__Task objective__
Copy exactly the lines from the beginning of the data down to and including the line holding "margin-left: 14px ->", without any pictures.

[Records drawn from a dataset]

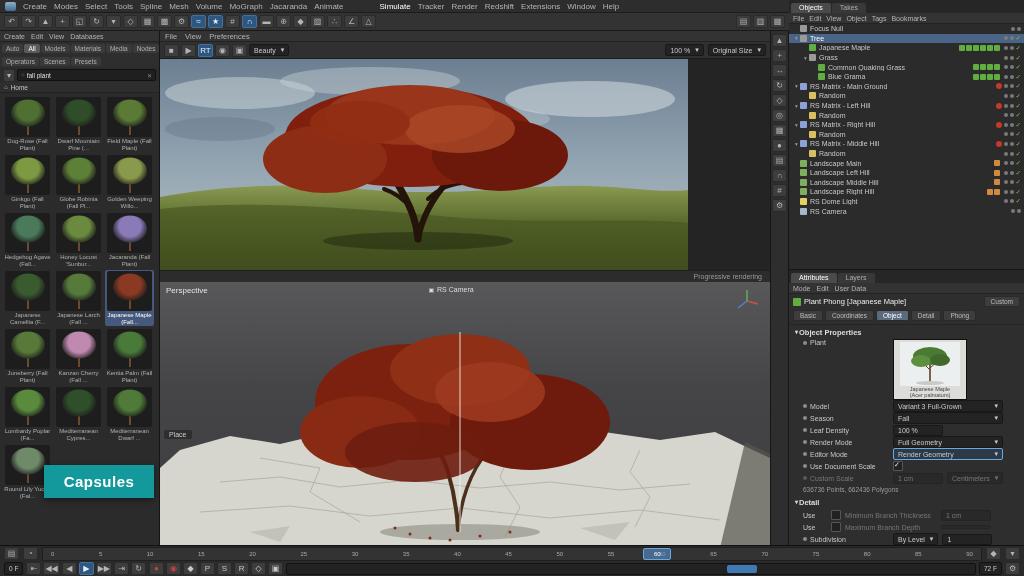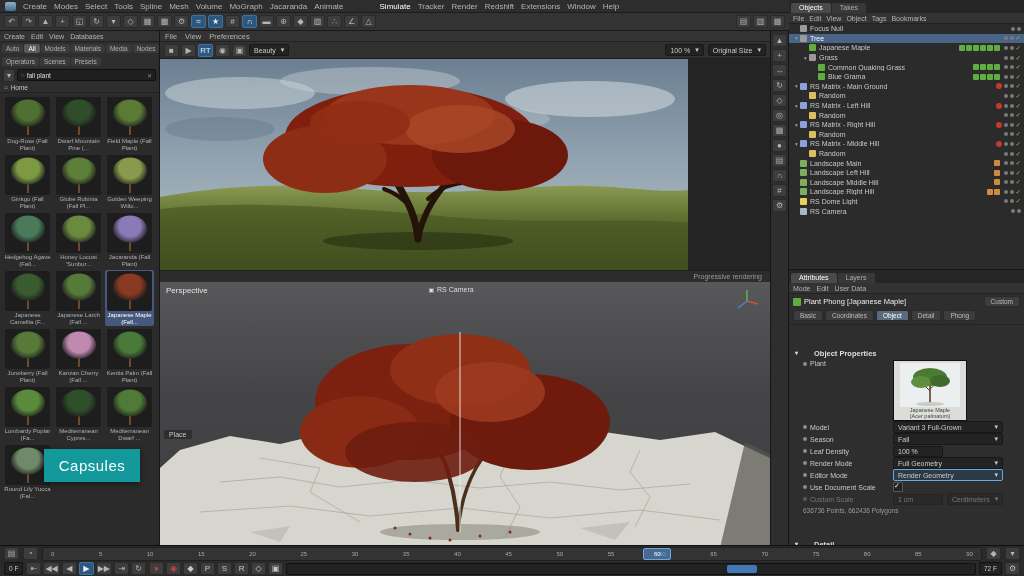"Object Properties" .attr-section { gap: 16px -> 1px; margin-top: 21px -> none }
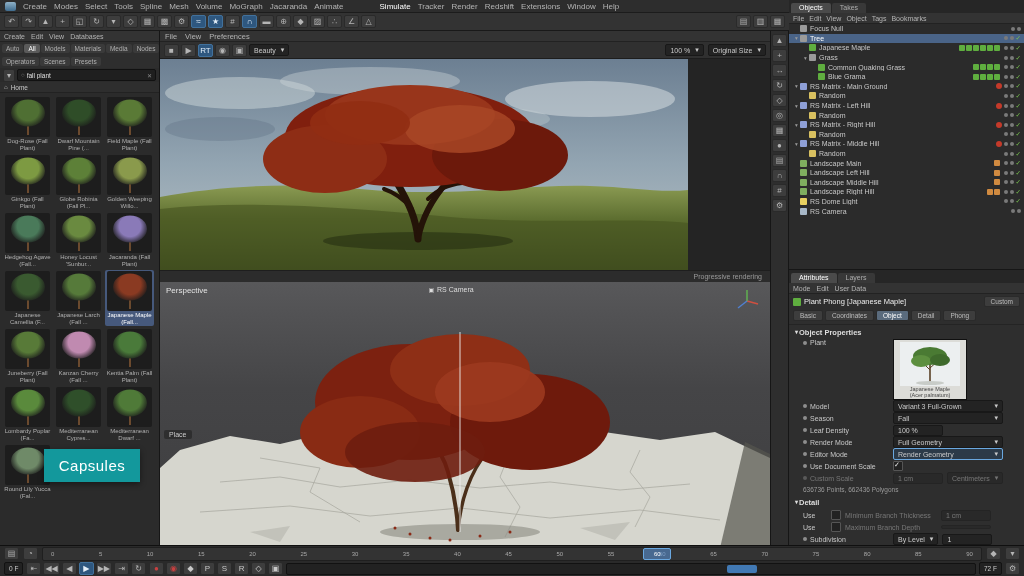"Capsules" .badge { font-weight: normal -> bold; top: 449px -> 465px; width: 96px -> 110px }
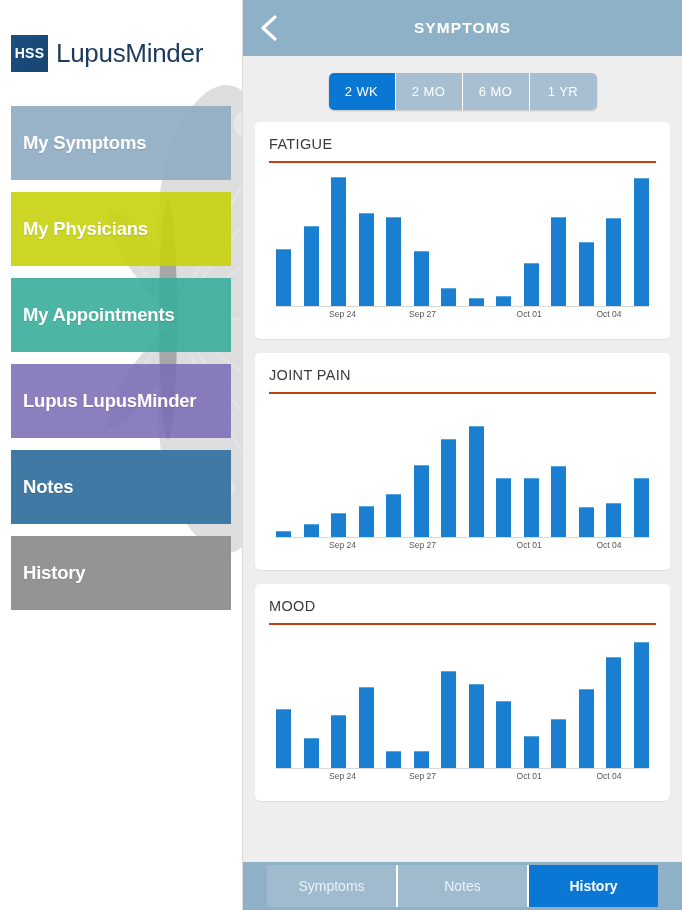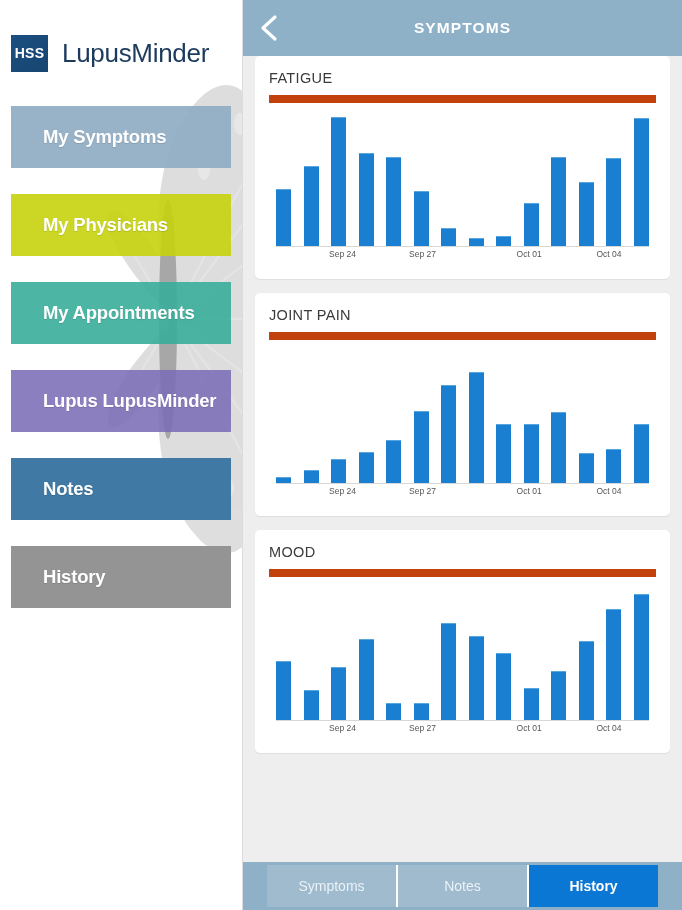"LupusMinder" .brand-name { margin-left: 14px -> 8px }
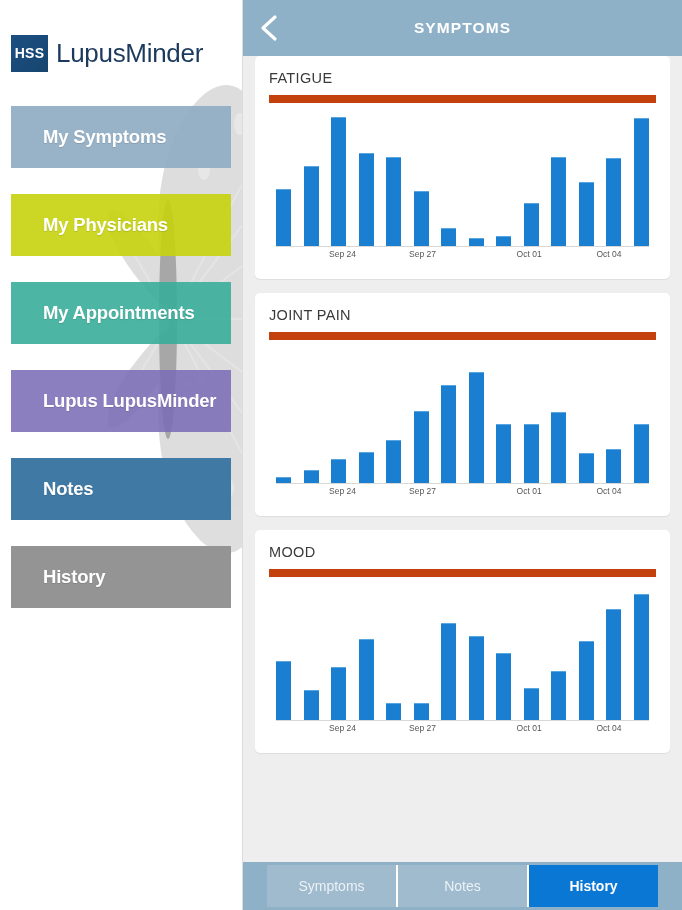"2 WK" div.segwrap { html: none -> <div> <div> <div>2 WK</div> <div>2 MO</div> <div>6 MO</div> <div>1 YR</div> </div> </div> }
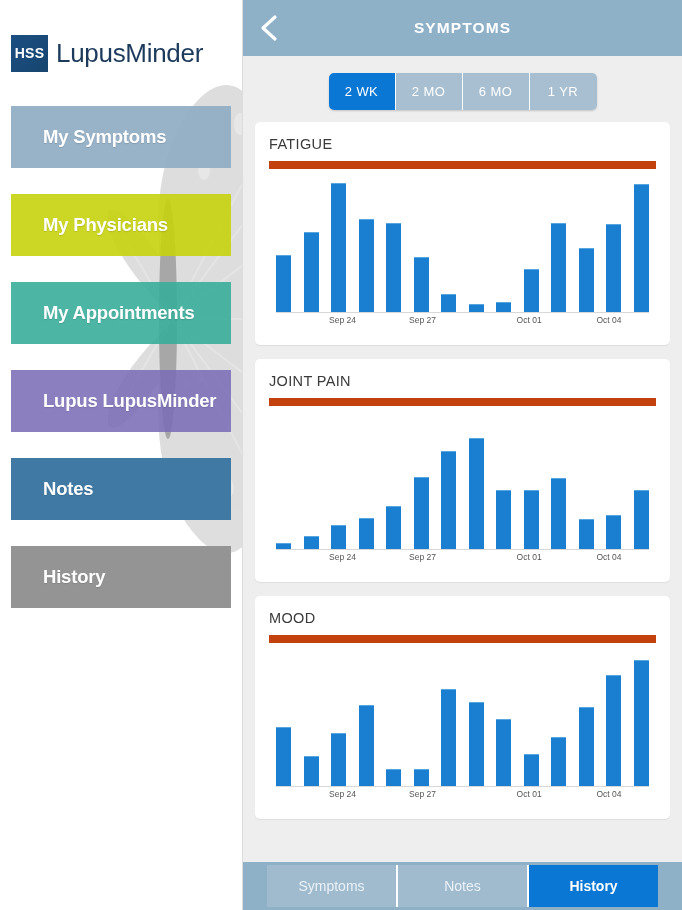"My Symptoms" .menu-item { height: 62px -> 74px; margin: 0 11px 26px 11px -> 0 11px 12px 11px; padding-left: 32px -> 12px }
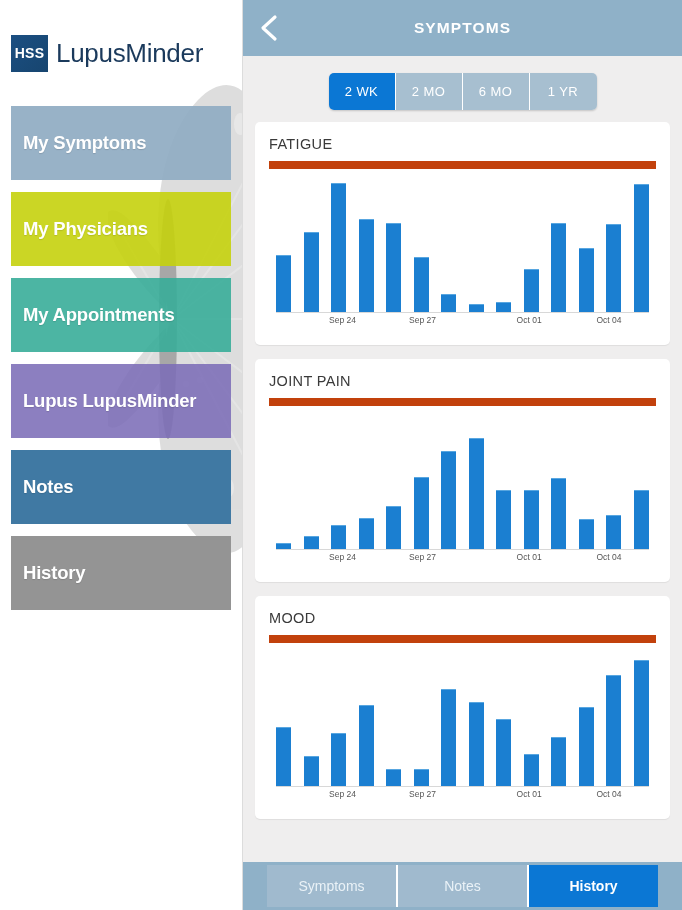"FATIGUE" .card-title { border-bottom: 8px solid #c2410c -> 2px solid #c2410c }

__Reply__
"Object Properties" .attr-section { gap: 16px -> 1px; margin-top: 21px -> none }
"Capsules" .badge { font-weight: normal -> bold; top: 449px -> 465px; width: 96px -> 110px }
"LupusMinder" .brand-name { margin-left: 14px -> 8px }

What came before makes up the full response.